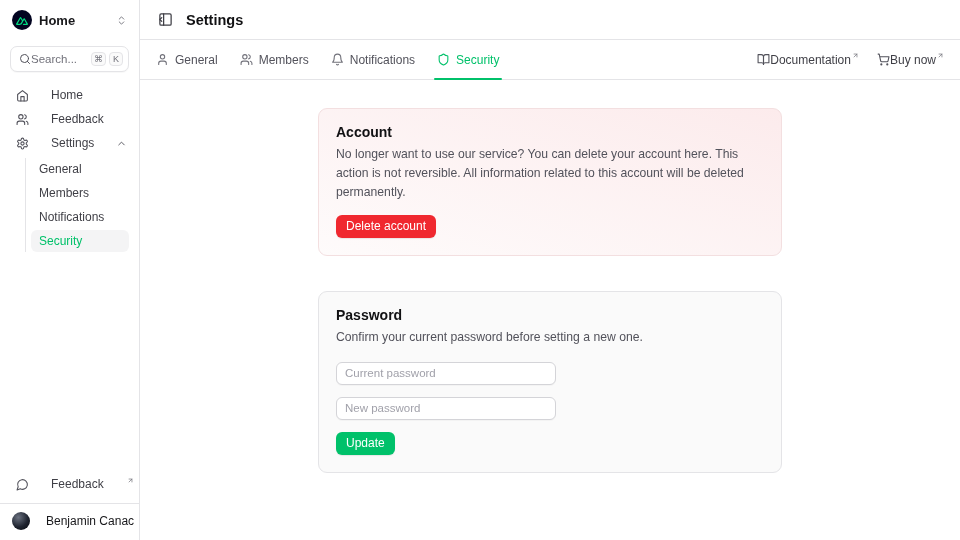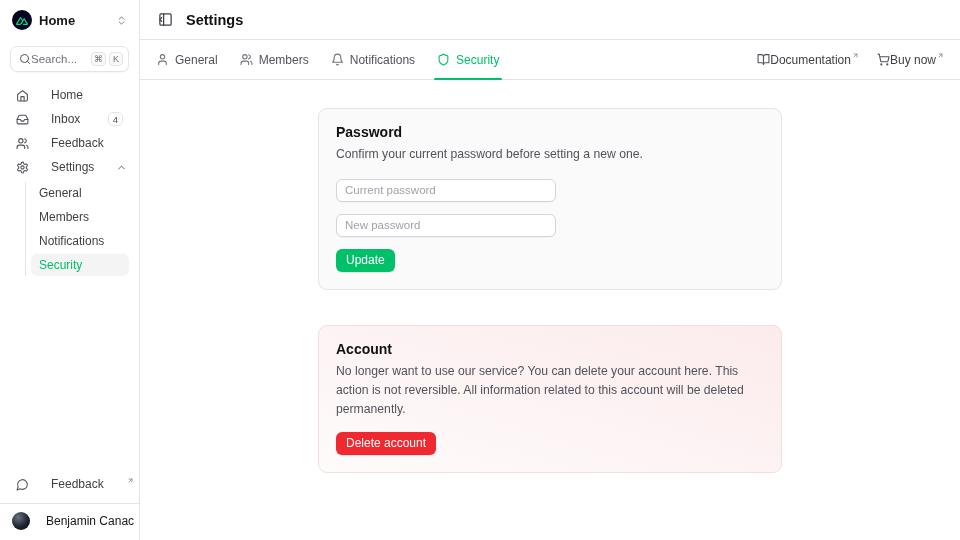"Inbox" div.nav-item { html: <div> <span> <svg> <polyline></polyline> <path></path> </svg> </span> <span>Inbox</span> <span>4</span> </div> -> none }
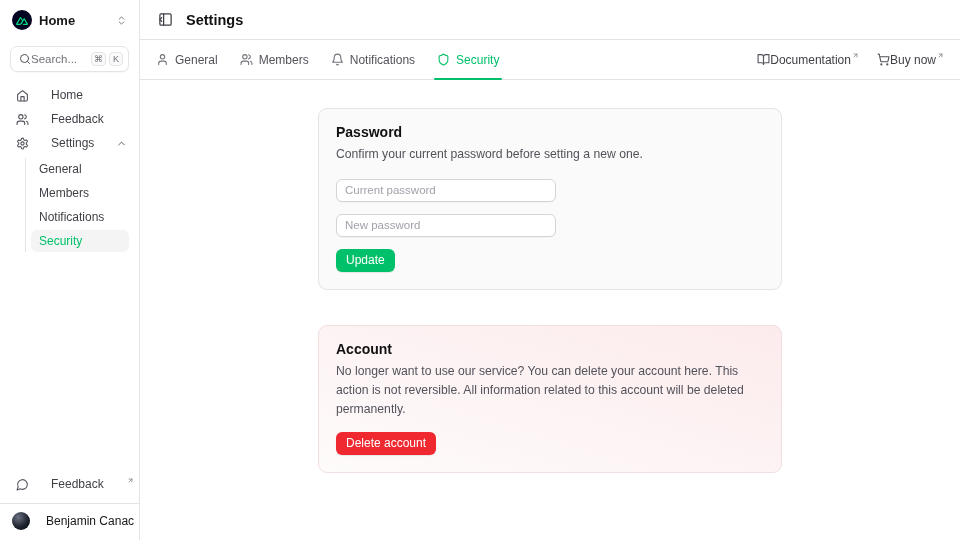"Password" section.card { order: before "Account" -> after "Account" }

★ ★ ★ ★

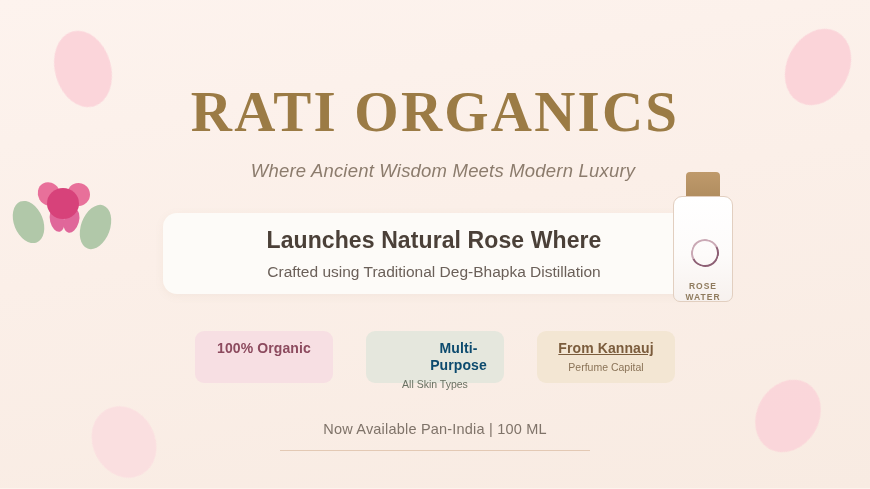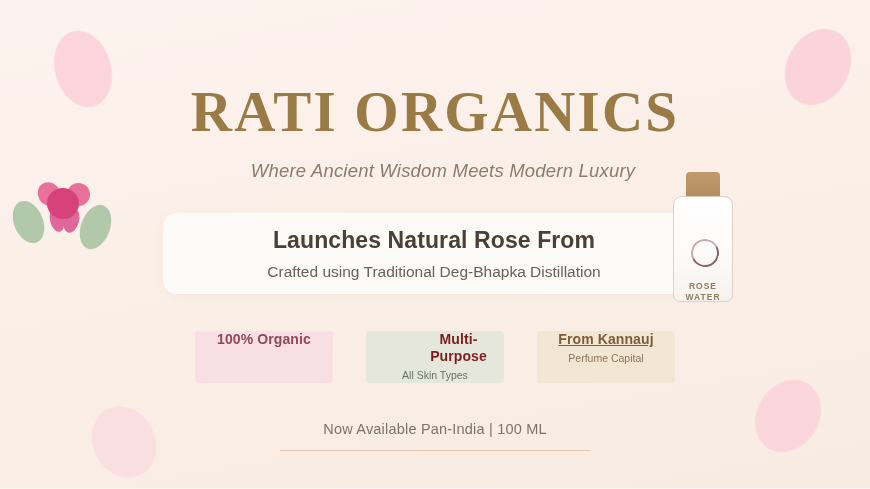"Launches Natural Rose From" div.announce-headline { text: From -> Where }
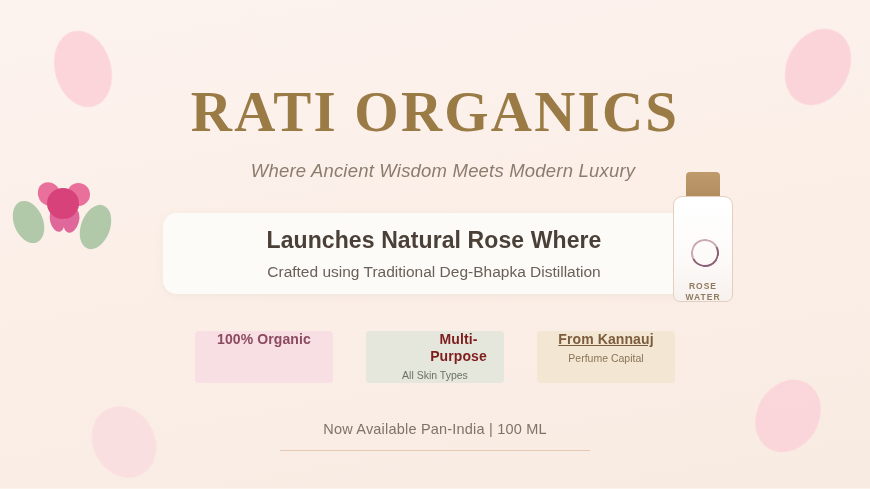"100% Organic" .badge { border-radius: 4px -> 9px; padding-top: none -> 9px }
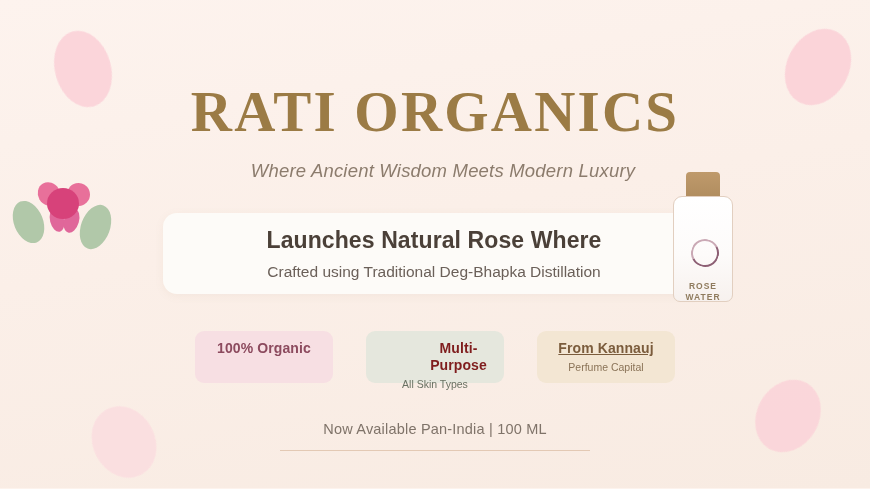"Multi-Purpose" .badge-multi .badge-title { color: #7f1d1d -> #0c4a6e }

★ ★ ★ ★

Task item: Within the listing above, the lines starting at the one containing "border-radius: 4px ->" and ending at the one containing "color: #7f1d1d ->" are to be returned exactly. Omit the pictures.

Task solution:
"100% Organic" .badge { border-radius: 4px -> 9px; padding-top: none -> 9px }
"Multi-Purpose" .badge-multi .badge-title { color: #7f1d1d -> #0c4a6e }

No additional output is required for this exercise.